Before-and-after change data
=== Section Start ===

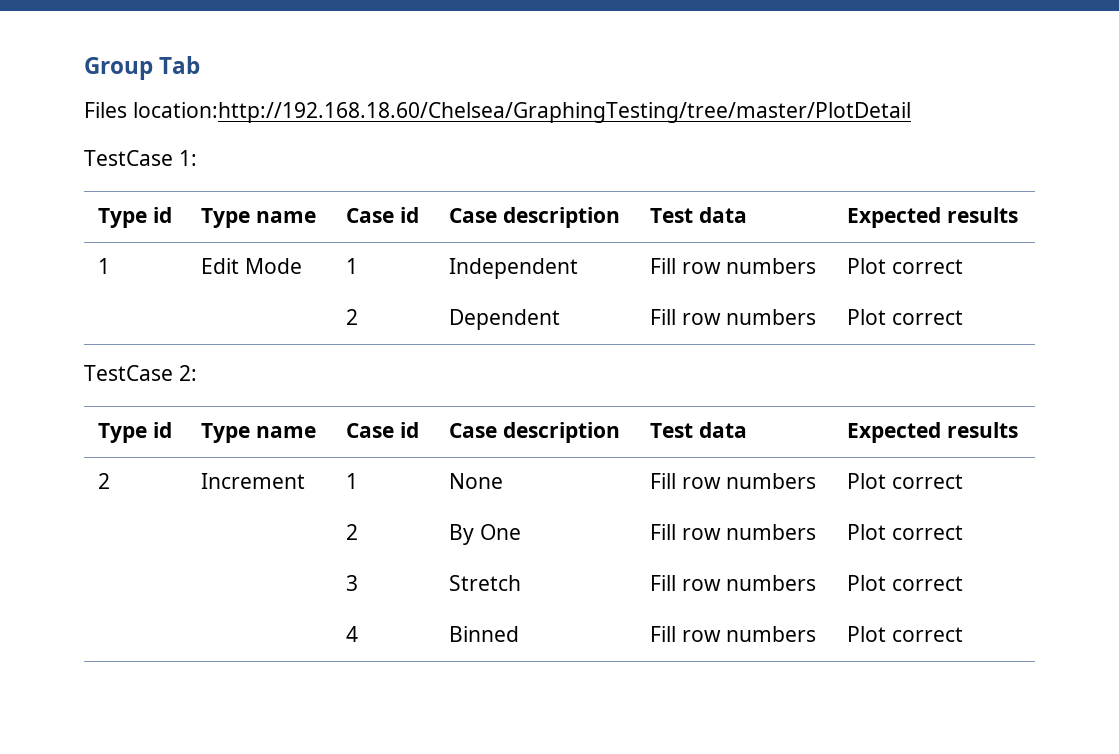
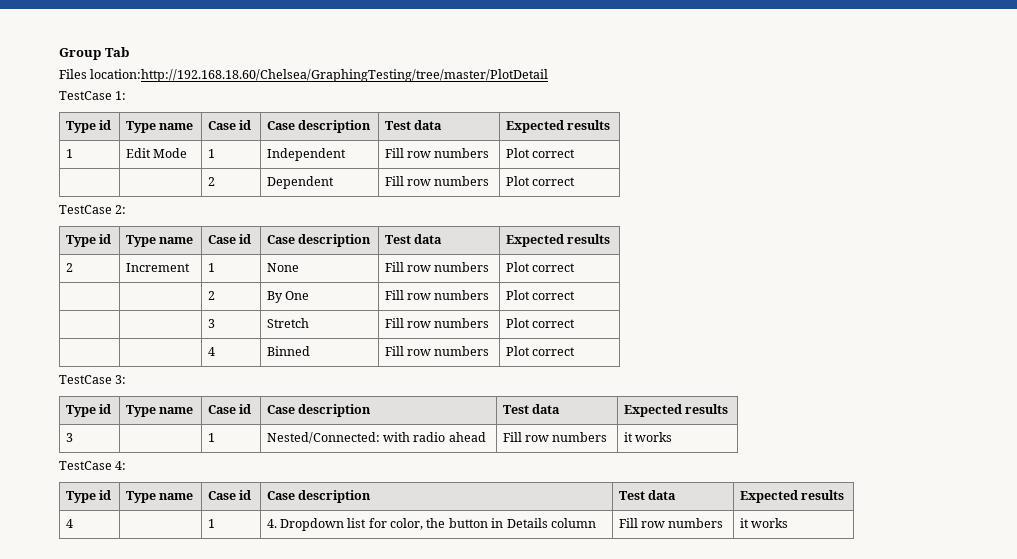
+ TestCase 3:
+ Type id | Type name | Case id | Case description | Test data | Expected results
+ 3 | | 1 | Nested/Connected: with radio ahead | Fill row numbers | it works
+ TestCase 4:
+ Type id | Type name | Case id | Case description | Test data | Expected results
+ 4 | | 1 | 4. Dropdown list for color, the button in Details column | Fill row numbers | it works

=== Section End ===

#### [ABOUT THIS TASK]
Every entry above is to be copied verbatim, with the pictures removed.

#### [RESULT OF THE EXERCISE]
+ TestCase 3:
+ Type id | Type name | Case id | Case description | Test data | Expected results
+ 3 | | 1 | Nested/Connected: with radio ahead | Fill row numbers | it works
+ TestCase 4:
+ Type id | Type name | Case id | Case description | Test data | Expected results
+ 4 | | 1 | 4. Dropdown list for color, the button in Details column | Fill row numbers | it works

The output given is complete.